▶ PROBLEM REQUIREMENTS
Which lines hold the string "Core"? Copy each of them from the material below.

===== SUPPLIED DATA =====

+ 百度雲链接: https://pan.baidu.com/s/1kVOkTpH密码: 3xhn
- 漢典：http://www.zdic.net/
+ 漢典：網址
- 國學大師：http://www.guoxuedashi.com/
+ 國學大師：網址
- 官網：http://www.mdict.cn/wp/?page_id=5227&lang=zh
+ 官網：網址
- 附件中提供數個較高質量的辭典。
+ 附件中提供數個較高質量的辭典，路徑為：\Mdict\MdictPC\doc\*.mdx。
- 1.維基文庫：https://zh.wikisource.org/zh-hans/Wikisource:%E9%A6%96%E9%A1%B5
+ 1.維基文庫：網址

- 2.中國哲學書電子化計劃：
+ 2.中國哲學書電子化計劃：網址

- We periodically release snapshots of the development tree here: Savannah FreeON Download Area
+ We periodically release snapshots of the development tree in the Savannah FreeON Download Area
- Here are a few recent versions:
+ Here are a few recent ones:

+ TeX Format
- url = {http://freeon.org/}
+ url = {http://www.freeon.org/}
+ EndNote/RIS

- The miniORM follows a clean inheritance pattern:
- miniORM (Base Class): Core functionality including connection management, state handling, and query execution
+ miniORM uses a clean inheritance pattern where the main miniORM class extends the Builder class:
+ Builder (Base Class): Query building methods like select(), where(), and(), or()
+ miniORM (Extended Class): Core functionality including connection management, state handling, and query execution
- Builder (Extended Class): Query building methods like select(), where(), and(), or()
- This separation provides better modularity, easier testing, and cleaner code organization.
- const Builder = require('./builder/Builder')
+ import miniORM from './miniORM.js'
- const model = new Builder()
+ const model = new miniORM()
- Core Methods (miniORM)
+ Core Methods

=====

▶ FINAL ANSWER
- miniORM (Base Class): Core functionality including connection management, state handling, and query execution
+ miniORM (Extended Class): Core functionality including connection management, state handling, and query execution
- Core Methods (miniORM)
+ Core Methods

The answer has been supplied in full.